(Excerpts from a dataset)
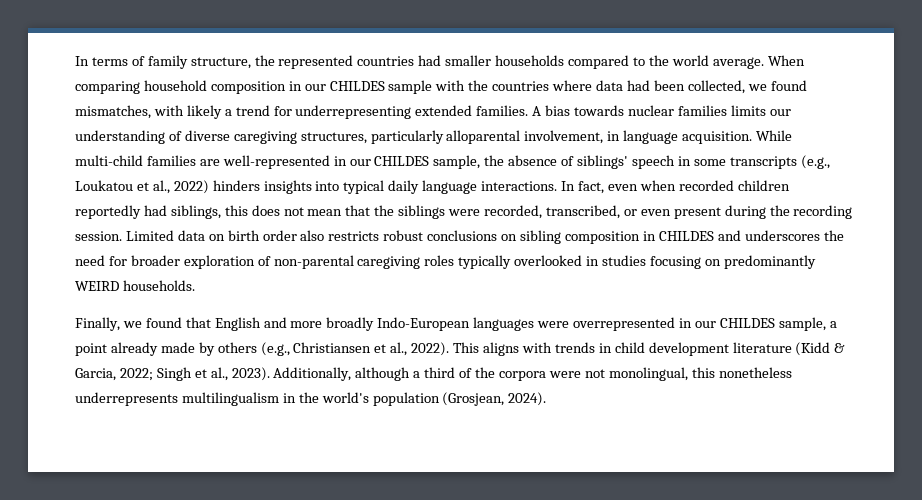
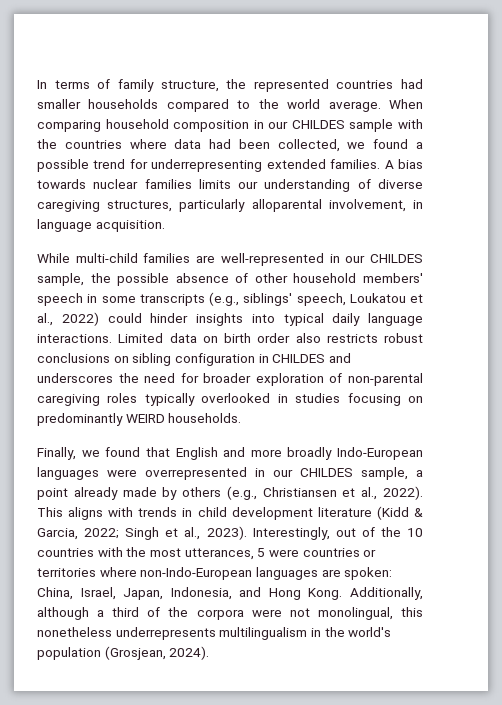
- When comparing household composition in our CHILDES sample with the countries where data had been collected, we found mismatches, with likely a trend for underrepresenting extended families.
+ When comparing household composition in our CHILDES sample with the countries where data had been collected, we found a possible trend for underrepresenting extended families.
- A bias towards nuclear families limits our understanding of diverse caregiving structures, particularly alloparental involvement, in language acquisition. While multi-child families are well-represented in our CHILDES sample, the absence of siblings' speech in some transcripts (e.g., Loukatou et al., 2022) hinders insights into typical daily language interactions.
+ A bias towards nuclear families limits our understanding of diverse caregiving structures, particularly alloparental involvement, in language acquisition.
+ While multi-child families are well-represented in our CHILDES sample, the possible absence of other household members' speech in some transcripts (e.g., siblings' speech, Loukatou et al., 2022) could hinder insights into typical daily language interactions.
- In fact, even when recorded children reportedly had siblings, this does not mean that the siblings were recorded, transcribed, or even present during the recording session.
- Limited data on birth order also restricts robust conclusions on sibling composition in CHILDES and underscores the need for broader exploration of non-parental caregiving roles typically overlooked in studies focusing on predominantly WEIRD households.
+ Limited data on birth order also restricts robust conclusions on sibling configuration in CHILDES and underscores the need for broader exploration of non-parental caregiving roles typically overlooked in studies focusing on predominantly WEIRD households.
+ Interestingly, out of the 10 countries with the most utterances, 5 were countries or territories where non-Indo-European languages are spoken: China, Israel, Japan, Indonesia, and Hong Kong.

## [WHAT THE TASK REQUIRES]
Return the entries verbatim without images.

## [WORKED SOLUTION]
- When comparing household composition in our CHILDES sample with the countries where data had been collected, we found mismatches, with likely a trend for underrepresenting extended families.
+ When comparing household composition in our CHILDES sample with the countries where data had been collected, we found a possible trend for underrepresenting extended families.
- A bias towards nuclear families limits our understanding of diverse caregiving structures, particularly alloparental involvement, in language acquisition. While multi-child families are well-represented in our CHILDES sample, the absence of siblings' speech in some transcripts (e.g., Loukatou et al., 2022) hinders insights into typical daily language interactions.
+ A bias towards nuclear families limits our understanding of diverse caregiving structures, particularly alloparental involvement, in language acquisition.
+ While multi-child families are well-represented in our CHILDES sample, the possible absence of other household members' speech in some transcripts (e.g., siblings' speech, Loukatou et al., 2022) could hinder insights into typical daily language interactions.
- In fact, even when recorded children reportedly had siblings, this does not mean that the siblings were recorded, transcribed, or even present during the recording session.
- Limited data on birth order also restricts robust conclusions on sibling composition in CHILDES and underscores the need for broader exploration of non-parental caregiving roles typically overlooked in studies focusing on predominantly WEIRD households.
+ Limited data on birth order also restricts robust conclusions on sibling configuration in CHILDES and underscores the need for broader exploration of non-parental caregiving roles typically overlooked in studies focusing on predominantly WEIRD households.
+ Interestingly, out of the 10 countries with the most utterances, 5 were countries or territories where non-Indo-European languages are spoken: China, Israel, Japan, Indonesia, and Hong Kong.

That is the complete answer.